- Gabriel García Márquez has infections that are being treated by antibiotics
- The 87-year-old author of "One Hundred Years of Solitude" also dehydrated
- He was awarded the Nobel Prize for literature in 1982
- He was born in Colombia, has lived for many years in Mexico
Gabriel García Márquez, widely regarded as one of the most important contemporary Latin American authors, was admitted to a hospital in Mexico earlier this week, according to the Ministry of Health.
The Nobel Prize recipient, known as "Gabo," had infections in his lungs and his urinary tract.
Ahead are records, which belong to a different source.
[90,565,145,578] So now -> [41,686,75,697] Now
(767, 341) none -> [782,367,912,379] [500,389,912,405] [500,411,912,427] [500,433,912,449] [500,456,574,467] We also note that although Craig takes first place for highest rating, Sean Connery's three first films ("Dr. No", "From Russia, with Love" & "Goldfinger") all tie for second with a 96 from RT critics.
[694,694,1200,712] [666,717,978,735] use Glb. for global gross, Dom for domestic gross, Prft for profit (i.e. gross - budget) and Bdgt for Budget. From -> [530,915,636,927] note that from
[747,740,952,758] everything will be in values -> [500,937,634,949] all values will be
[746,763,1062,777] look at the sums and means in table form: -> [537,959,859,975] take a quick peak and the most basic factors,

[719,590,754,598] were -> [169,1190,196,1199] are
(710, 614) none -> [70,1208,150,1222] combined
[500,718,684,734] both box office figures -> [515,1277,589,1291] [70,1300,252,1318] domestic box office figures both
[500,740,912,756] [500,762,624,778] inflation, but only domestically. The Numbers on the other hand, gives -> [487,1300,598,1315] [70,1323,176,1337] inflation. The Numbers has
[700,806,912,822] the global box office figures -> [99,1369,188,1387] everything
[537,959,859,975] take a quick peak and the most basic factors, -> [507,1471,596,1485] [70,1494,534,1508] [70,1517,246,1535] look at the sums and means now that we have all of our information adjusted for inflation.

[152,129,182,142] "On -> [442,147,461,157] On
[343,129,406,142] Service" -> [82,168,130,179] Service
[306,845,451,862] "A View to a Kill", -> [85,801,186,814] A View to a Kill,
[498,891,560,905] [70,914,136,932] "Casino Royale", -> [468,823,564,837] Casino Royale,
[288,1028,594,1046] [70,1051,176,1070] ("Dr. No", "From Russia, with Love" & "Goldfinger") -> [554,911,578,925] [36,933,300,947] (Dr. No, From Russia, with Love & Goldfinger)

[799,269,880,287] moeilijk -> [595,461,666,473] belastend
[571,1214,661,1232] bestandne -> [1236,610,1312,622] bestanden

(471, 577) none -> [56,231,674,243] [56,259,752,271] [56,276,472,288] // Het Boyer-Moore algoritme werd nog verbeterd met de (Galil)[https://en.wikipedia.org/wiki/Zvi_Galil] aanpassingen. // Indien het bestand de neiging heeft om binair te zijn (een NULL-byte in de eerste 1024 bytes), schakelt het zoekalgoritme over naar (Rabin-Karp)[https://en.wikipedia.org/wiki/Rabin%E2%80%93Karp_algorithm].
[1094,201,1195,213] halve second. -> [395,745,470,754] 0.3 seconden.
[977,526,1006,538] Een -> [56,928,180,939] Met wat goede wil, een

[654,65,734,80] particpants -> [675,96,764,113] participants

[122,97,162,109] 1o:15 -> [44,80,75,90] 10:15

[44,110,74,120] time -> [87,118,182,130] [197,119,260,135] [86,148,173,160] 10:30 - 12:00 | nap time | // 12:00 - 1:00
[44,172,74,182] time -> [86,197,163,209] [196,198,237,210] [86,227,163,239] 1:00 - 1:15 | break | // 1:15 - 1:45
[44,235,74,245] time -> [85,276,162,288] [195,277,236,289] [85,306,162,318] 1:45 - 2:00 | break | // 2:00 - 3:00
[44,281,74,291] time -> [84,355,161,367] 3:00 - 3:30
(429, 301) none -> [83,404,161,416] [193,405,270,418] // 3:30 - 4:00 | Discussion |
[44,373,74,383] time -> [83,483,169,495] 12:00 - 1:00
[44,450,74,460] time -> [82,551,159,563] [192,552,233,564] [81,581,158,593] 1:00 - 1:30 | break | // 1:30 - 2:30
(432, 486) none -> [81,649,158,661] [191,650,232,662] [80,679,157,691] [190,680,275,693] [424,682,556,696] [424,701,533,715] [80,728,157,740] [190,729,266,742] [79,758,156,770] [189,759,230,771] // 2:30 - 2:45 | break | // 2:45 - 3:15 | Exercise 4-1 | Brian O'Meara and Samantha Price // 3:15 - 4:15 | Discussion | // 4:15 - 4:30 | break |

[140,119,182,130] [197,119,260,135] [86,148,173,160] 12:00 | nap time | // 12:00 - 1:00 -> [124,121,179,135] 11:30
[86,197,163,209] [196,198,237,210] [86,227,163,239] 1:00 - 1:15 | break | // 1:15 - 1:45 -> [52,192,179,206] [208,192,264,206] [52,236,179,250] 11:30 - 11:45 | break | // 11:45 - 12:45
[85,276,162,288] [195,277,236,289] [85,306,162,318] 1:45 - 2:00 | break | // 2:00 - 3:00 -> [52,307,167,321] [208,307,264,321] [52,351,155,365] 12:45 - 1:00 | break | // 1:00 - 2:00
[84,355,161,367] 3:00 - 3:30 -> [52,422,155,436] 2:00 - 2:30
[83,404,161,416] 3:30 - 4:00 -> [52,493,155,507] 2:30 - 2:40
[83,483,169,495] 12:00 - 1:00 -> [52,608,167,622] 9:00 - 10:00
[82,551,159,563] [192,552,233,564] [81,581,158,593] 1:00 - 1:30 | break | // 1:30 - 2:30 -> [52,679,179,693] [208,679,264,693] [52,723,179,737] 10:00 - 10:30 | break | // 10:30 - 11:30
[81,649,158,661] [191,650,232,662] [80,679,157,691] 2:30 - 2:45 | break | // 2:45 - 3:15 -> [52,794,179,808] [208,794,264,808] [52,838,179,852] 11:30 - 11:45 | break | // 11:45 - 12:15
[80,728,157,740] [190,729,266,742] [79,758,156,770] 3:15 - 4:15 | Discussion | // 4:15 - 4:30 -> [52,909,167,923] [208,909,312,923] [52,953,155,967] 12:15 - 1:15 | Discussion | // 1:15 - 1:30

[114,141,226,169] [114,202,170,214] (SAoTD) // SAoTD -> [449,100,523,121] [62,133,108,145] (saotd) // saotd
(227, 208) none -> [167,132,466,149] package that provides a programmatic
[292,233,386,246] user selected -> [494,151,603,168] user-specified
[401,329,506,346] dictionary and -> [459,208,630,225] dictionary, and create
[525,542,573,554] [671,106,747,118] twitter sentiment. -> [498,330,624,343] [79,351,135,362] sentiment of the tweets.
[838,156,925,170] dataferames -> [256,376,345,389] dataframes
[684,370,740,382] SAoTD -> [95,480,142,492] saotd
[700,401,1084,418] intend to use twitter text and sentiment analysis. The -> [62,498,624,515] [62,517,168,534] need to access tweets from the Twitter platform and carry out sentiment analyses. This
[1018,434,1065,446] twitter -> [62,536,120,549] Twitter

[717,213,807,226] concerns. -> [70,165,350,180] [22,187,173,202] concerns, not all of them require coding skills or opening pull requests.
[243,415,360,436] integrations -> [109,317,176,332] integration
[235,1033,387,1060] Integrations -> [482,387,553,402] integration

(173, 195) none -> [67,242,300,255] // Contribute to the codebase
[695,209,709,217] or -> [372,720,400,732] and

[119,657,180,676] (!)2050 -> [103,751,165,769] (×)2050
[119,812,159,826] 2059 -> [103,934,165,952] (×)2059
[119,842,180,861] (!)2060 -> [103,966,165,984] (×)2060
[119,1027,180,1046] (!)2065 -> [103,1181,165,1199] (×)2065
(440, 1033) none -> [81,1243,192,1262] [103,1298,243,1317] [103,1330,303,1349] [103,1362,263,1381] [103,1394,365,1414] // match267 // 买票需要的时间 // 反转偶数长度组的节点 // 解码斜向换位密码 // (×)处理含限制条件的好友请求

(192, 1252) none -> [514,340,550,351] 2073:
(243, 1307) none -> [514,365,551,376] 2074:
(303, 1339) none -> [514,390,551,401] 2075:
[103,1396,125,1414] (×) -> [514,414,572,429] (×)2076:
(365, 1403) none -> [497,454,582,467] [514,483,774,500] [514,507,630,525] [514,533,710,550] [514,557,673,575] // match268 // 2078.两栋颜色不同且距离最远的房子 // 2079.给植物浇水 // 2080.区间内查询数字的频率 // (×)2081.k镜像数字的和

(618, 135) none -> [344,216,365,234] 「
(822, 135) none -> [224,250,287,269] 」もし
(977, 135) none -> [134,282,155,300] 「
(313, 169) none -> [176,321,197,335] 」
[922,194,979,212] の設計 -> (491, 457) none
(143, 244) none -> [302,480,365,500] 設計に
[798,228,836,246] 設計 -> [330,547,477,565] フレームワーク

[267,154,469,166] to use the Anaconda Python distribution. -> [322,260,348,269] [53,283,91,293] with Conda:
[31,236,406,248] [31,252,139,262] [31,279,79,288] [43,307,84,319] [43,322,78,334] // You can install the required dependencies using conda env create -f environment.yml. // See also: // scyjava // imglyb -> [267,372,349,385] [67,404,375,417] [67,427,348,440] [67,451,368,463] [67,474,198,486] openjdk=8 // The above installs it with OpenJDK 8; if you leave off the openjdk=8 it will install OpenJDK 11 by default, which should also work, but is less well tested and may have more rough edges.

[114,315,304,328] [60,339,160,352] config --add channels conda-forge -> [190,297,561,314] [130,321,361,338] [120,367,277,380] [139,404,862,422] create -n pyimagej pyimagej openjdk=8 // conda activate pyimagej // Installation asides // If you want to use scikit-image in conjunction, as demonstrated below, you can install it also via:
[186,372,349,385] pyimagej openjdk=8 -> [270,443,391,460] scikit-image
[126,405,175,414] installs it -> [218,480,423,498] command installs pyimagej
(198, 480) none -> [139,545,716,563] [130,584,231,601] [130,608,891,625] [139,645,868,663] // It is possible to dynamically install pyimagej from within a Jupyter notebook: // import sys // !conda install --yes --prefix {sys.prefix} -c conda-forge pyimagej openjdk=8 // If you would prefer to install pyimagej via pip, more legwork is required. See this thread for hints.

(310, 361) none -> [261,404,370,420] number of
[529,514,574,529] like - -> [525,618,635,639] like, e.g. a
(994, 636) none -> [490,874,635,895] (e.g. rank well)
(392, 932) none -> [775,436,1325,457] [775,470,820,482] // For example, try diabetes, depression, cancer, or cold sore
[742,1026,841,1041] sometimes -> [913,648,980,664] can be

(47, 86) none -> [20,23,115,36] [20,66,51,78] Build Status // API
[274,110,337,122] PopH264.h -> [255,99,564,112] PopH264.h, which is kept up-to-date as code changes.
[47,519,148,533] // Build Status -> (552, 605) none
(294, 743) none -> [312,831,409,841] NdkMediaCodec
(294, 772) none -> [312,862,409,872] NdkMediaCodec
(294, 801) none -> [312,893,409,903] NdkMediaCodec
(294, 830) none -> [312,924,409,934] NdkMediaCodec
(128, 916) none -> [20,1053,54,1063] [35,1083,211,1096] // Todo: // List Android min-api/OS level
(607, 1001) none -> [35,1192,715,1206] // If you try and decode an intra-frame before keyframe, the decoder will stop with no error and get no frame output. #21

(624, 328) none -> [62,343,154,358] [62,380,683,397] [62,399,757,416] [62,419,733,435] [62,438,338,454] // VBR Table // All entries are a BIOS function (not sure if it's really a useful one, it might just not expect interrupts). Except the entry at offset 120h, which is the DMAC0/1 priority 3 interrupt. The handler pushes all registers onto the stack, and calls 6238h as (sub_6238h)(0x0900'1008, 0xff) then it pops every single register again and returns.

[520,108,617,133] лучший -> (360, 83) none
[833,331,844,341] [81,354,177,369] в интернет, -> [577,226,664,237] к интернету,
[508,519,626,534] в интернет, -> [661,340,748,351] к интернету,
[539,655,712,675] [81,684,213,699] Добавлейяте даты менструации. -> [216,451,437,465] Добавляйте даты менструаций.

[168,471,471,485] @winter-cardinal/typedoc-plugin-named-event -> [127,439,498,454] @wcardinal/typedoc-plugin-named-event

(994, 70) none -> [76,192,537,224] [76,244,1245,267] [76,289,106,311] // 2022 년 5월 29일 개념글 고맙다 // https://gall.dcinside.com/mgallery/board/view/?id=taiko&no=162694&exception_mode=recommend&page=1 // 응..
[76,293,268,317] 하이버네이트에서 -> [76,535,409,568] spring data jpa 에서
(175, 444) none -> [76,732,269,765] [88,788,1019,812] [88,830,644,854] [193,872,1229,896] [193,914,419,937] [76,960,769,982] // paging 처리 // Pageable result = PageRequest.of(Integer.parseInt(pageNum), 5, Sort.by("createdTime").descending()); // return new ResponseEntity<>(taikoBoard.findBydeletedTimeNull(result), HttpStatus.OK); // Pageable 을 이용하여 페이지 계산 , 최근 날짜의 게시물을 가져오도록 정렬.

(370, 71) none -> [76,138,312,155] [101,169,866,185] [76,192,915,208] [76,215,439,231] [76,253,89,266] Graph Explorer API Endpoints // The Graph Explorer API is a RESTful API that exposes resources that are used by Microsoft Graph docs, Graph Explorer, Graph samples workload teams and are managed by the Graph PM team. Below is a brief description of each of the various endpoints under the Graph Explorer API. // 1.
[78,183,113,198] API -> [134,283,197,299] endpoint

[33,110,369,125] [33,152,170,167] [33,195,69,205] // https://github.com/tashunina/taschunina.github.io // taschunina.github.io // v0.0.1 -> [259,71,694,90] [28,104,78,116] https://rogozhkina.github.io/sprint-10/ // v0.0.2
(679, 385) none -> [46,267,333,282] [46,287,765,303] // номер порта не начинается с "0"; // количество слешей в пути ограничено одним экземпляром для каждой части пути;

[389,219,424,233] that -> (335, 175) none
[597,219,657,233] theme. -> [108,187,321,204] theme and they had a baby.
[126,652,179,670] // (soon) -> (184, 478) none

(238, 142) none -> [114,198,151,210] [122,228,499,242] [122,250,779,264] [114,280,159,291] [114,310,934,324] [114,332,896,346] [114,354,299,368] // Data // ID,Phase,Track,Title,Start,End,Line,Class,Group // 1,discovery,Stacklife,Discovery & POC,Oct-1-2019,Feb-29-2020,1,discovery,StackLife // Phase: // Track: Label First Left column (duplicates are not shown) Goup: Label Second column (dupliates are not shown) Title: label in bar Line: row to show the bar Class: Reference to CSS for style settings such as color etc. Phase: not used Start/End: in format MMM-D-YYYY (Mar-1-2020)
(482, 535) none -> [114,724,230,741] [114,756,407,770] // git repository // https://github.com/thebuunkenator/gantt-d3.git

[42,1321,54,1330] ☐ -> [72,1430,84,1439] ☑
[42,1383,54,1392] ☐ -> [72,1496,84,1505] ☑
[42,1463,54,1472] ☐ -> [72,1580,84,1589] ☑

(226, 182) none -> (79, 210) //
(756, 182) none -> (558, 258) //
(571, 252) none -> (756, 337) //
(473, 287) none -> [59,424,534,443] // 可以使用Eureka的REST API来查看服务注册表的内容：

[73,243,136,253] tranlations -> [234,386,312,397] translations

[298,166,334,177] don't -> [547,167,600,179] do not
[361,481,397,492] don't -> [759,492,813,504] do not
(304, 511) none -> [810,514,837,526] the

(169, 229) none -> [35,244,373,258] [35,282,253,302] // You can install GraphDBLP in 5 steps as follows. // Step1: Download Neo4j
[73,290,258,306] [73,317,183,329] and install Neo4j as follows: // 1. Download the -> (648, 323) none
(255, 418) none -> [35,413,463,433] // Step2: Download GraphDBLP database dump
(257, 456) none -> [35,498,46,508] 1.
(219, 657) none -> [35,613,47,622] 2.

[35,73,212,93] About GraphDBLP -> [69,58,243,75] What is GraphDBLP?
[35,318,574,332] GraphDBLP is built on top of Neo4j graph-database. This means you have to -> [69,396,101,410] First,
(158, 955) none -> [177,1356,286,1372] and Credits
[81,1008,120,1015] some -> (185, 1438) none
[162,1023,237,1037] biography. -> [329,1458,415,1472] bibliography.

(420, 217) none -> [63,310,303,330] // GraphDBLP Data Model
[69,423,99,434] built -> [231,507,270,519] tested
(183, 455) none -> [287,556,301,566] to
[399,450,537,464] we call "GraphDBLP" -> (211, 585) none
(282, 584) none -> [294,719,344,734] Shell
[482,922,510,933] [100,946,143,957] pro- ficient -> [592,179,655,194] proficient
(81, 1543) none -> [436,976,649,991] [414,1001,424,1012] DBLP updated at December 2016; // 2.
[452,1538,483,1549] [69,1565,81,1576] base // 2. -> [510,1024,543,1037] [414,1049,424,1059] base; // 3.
He was suffering from dehydration, the ministry said.
García Márquez, 87, is responding well to antibiotics, but his release date is still to be determined.
"I wish him a speedy recovery." Mexican President Enrique Peña wrote on Twitter.
García Márquez was born in the northern Colombian town of Aracataca, the inspiration for the fictional town of Macondo, the setting of the 1967 novel "One Hundred Years of Solitude."
He won the Nobel Prize for literature in 1982 "for his novels and short stories, in which the fantastic and the realistic are combined in a richly composed world of imagination, reflecting a continent's life and conflicts," according to the Nobel Prize website.
García Márquez has spent many years in Mexico and has a huge following there.
Colombian President Juan Manuel Santos said his country is thinking of the author.
"All of Colombia wishes a speedy recovery to the greatest of all time: Gabriel García Márquez," he tweeted.